L’urbanisation a ainsi entraîné la liberté des femmes, mais aussi leur précarité. « Lieu d’émancipation », la ville est aussi un « lieu de perdition ». On le voit particulièrement à travers la contamination par le sida, qui présente en Afrique la spécificité de toucher aux deux tiers des femmes, contrairement à ce qui se passe dans le reste du monde.

C’est la conséquence d’un contexte de pauvreté et de précarité sanitaire, alors que les échanges sexuels sont plus intenses qu’ailleurs, en raison de la polygamie, des viols en temps de conflits, mais aussi des désastres gynécologiques : MST et atteintes de l’appareil génital multiplient par dix le risque de contamination de la femme lors d’un rapport sexuel.

En raison aussi de l’attitude irresponsable, voire criminelle, des Eglises, qui continuent de stigmatiser l’usage du préservatif, prônant l’abstinence et la fidélité dans des pays où le « vagabondage sexuel », selon l’expression de Roland Pourtier, reste très répandu. Le « deuxième bureau » (la maîtresse) est une pratique généralisée, chez les hommes aisés notamment.

On l’aura compris, les femmes africaines n’ont pas la partie facile.

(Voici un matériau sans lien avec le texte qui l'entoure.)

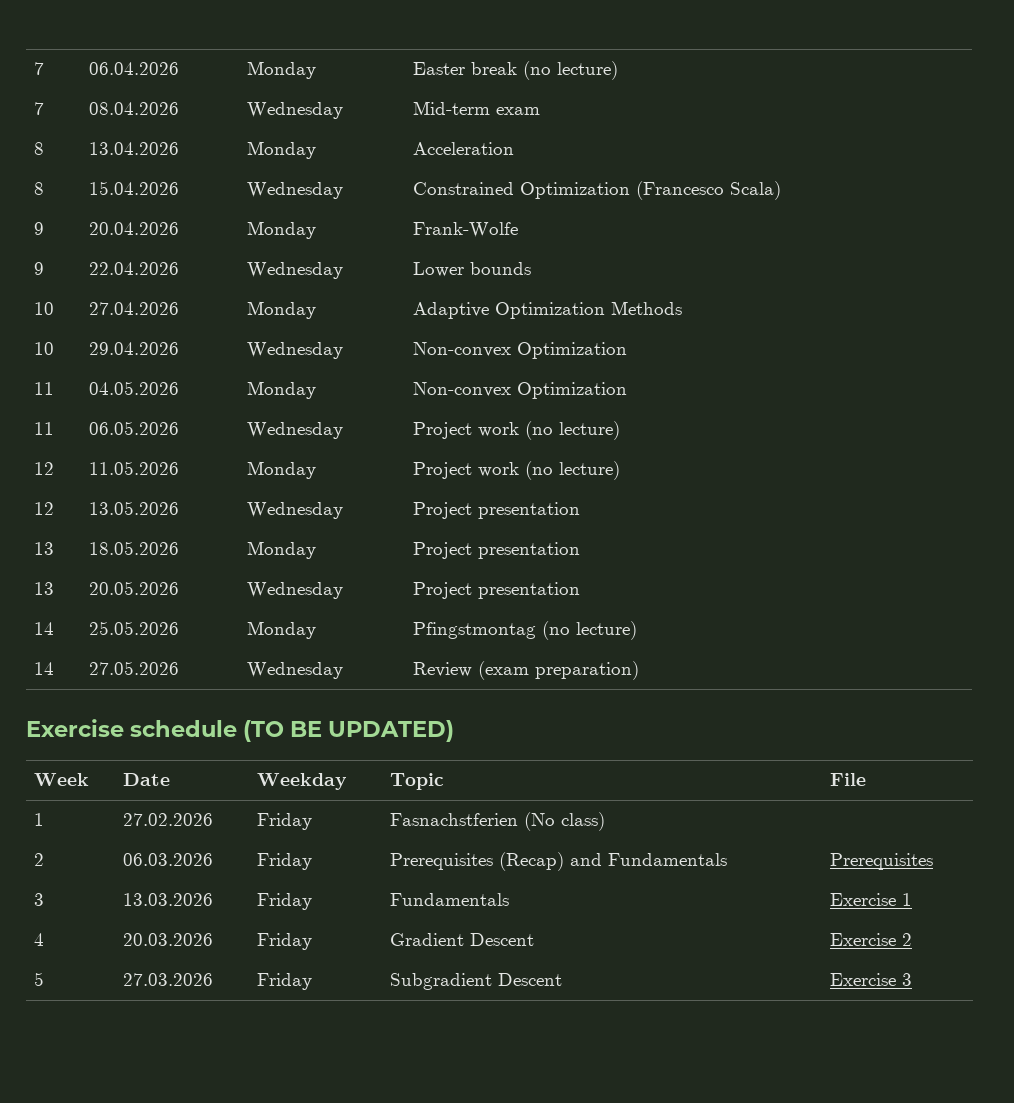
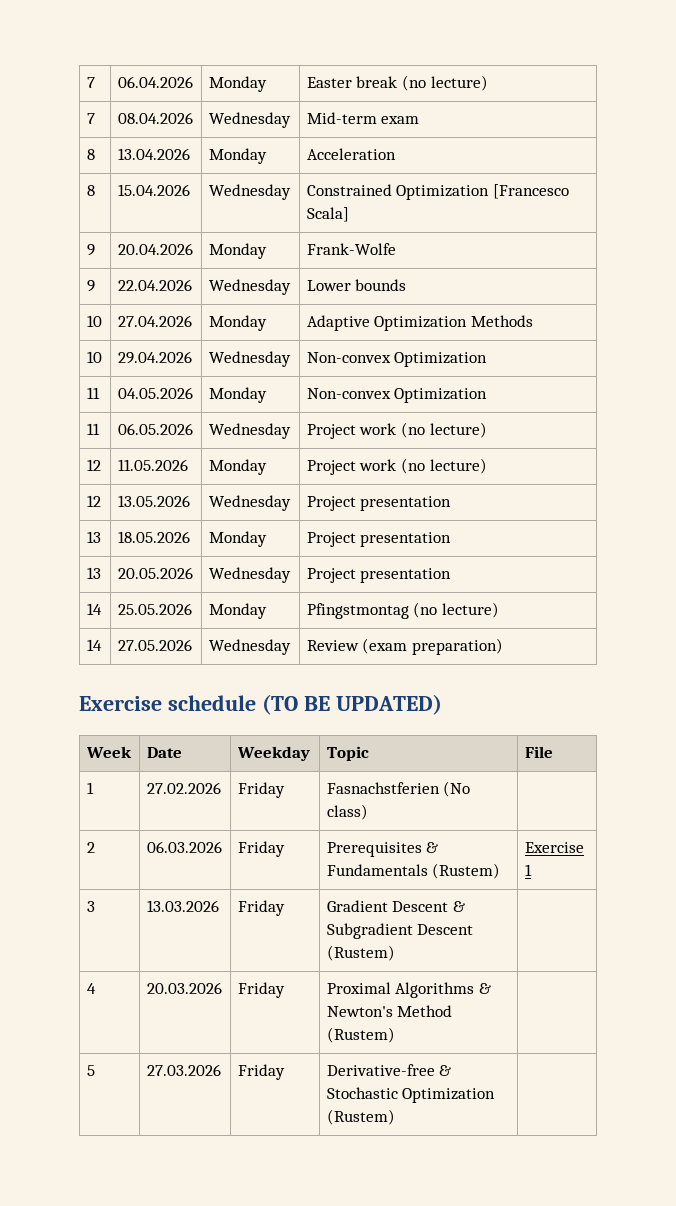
- 8 | 15.04.2026 | Wednesday | Constrained Optimization (Francesco Scala)
+ 8 | 15.04.2026 | Wednesday | Constrained Optimization [Francesco Scala]
- 2 | 06.03.2026 | Friday | Prerequisites (Recap) and Fundamentals | Prerequisites
+ 2 | 06.03.2026 | Friday | Prerequisites & Fundamentals (Rustem) | Exercise 1
- 3 | 13.03.2026 | Friday | Fundamentals | Exercise 1
- 4 | 20.03.2026 | Friday | Gradient Descent | Exercise 2
- 5 | 27.03.2026 | Friday | Subgradient Descent | Exercise 3
+ 3 | 13.03.2026 | Friday | Gradient Descent & Subgradient Descent (Rustem) |
+ 4 | 20.03.2026 | Friday | Proximal Algorithms & Newton's Method (Rustem) |
+ 5 | 27.03.2026 | Friday | Derivative-free & Stochastic Optimization (Rustem) |

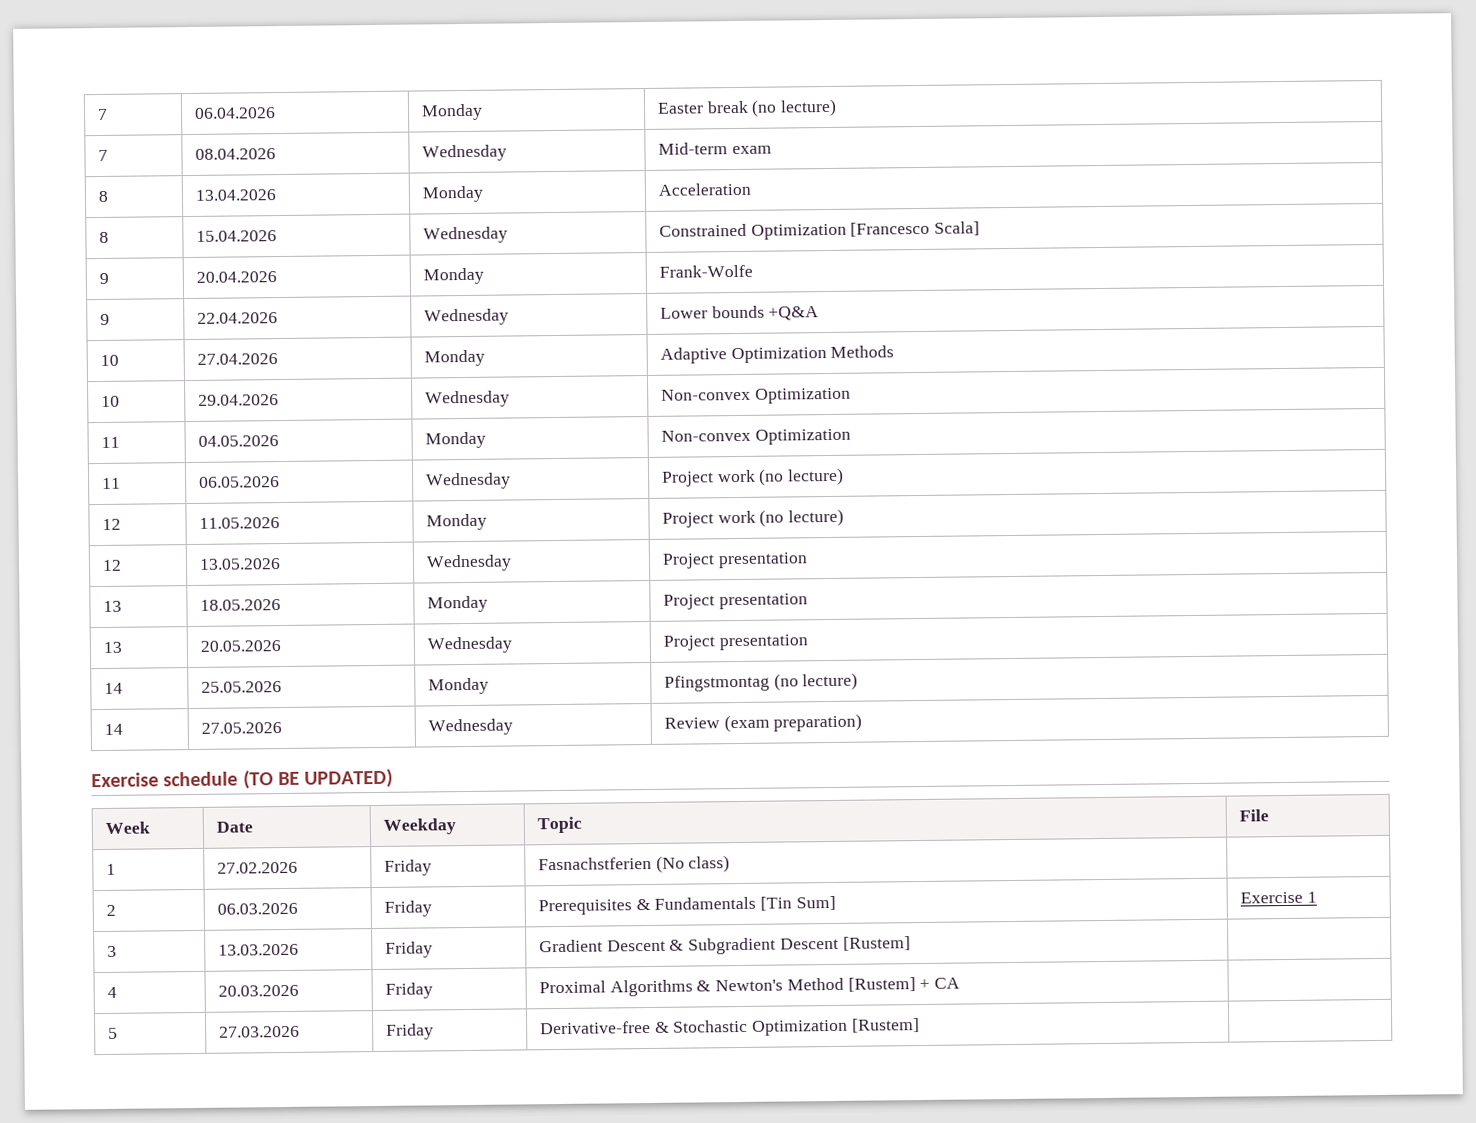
- 9 | 22.04.2026 | Wednesday | Lower bounds
+ 9 | 22.04.2026 | Wednesday | Lower bounds +Q&A
- 2 | 06.03.2026 | Friday | Prerequisites & Fundamentals (Rustem) | Exercise 1
+ 2 | 06.03.2026 | Friday | Prerequisites & Fundamentals [Tin Sum] | Exercise 1
- 3 | 13.03.2026 | Friday | Gradient Descent & Subgradient Descent (Rustem) |
+ 3 | 13.03.2026 | Friday | Gradient Descent & Subgradient Descent [Rustem] |
- 4 | 20.03.2026 | Friday | Proximal Algorithms & Newton's Method (Rustem) |
+ 4 | 20.03.2026 | Friday | Proximal Algorithms & Newton's Method [Rustem] + CA |
- 5 | 27.03.2026 | Friday | Derivative-free & Stochastic Optimization (Rustem) |
+ 5 | 27.03.2026 | Friday | Derivative-free & Stochastic Optimization [Rustem] |

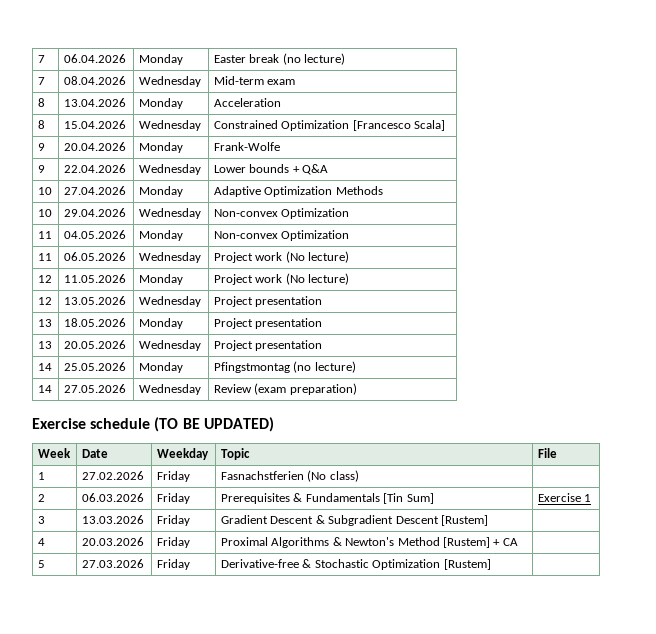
- 9 | 22.04.2026 | Wednesday | Lower bounds +Q&A
+ 9 | 22.04.2026 | Wednesday | Lower bounds + Q&A
- 11 | 06.05.2026 | Wednesday | Project work (no lecture)
+ 11 | 06.05.2026 | Wednesday | Project work (No lecture)
- 12 | 11.05.2026 | Monday | Project work (no lecture)
+ 12 | 11.05.2026 | Monday | Project work (No lecture)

Mais cette difficulté est aussi ce qui les rend fortes. La formidable puissance économique et sociale des femmes africaines distingue en effet ce continent du reste du monde. Leur présence massive dans le secteur informel et la production de biens alimentaires font d’elles des agents économiques de premier plan, que l’émergence d’une société civile conduit de plus en plus à s’organiser.

C’est désormais surtout avec les réseaux de femmes, coopératives de production, syndicats agricoles, associations de quartiers, que traitent les ONG internationales.